*Problem description*: No pictures go in the copy; retype exactly the lines from the one with "discount: 3.57 -> 2.00" through the last line of the records.

[Stored data]
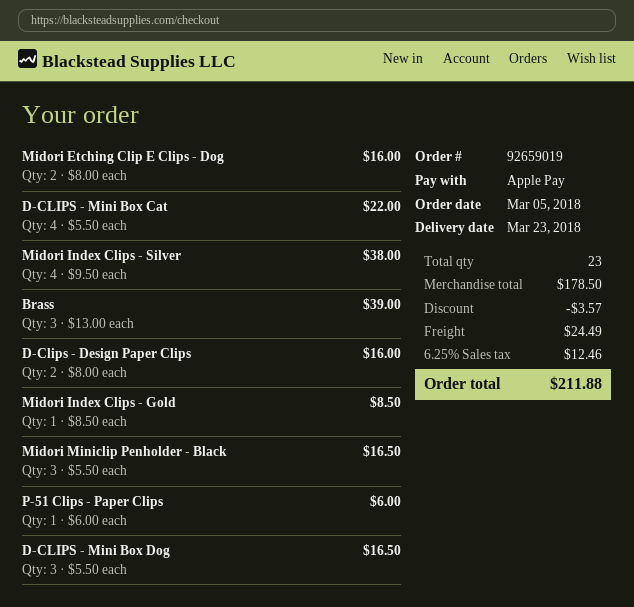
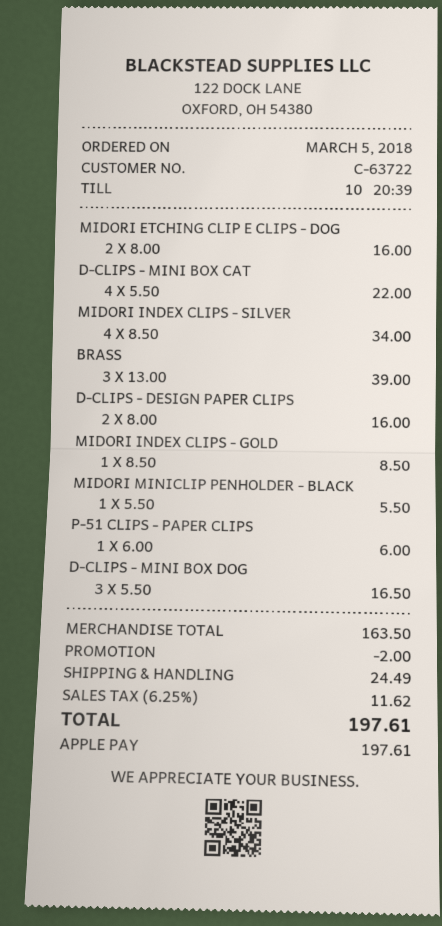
Midori Index Clips - Silver: 4 x 9.50 = 38.00 -> 4 x 8.50 = 34.00
Midori Miniclip Penholder - Black: 3 x 5.50 = 16.50 -> 1 x 5.50 = 5.50
subtotal: 178.50 -> 163.50
discount: 3.57 -> 2.00
tax: 6.25% = 12.46 -> 6.25% = 11.62
total: 211.88 -> 197.61

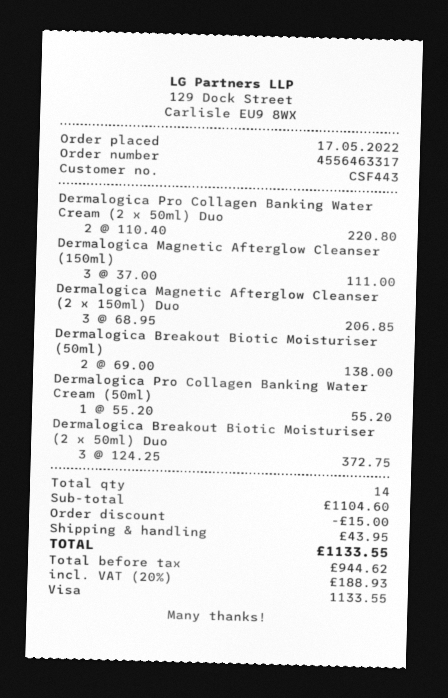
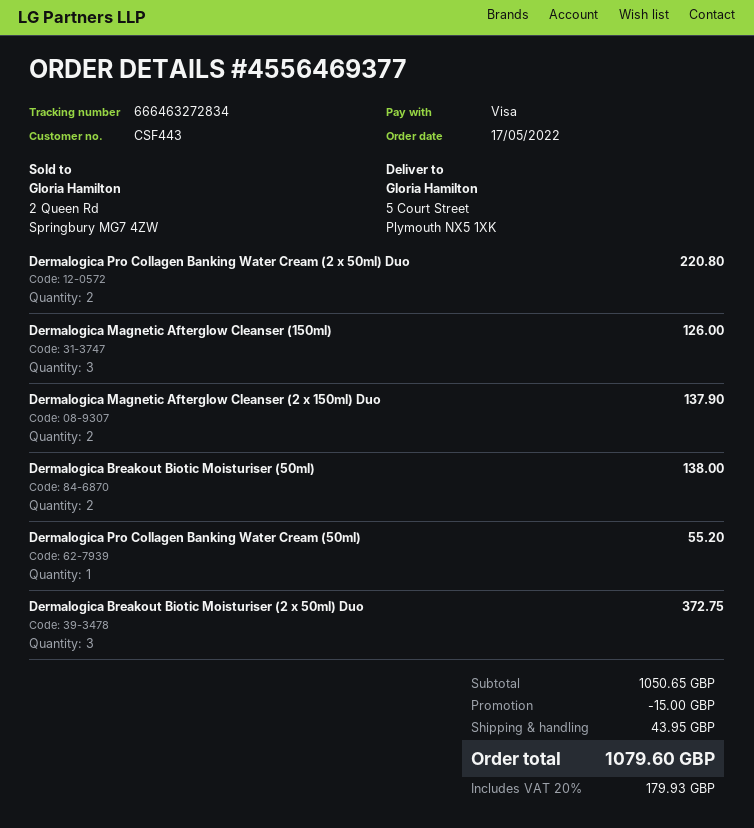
order number: 4556463317 -> 4556469377
Dermalogica Magnetic Afterglow Cleanser (150ml): 3 for 111.00 -> 3 for 126.00
Dermalogica Magnetic Afterglow Cleanser (2 x 150ml) Duo: 3 for 206.85 -> 2 for 137.90
subtotal: 1104.60 -> 1050.65
tax: 20% = 188.93 -> 20% = 179.93
total: 1133.55 -> 1079.60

*Worked solution*:
discount: 3.57 -> 2.00
tax: 6.25% = 12.46 -> 6.25% = 11.62
total: 211.88 -> 197.61

order number: 4556463317 -> 4556469377
Dermalogica Magnetic Afterglow Cleanser (150ml): 3 for 111.00 -> 3 for 126.00
Dermalogica Magnetic Afterglow Cleanser (2 x 150ml) Duo: 3 for 206.85 -> 2 for 137.90
subtotal: 1104.60 -> 1050.65
tax: 20% = 188.93 -> 20% = 179.93
total: 1133.55 -> 1079.60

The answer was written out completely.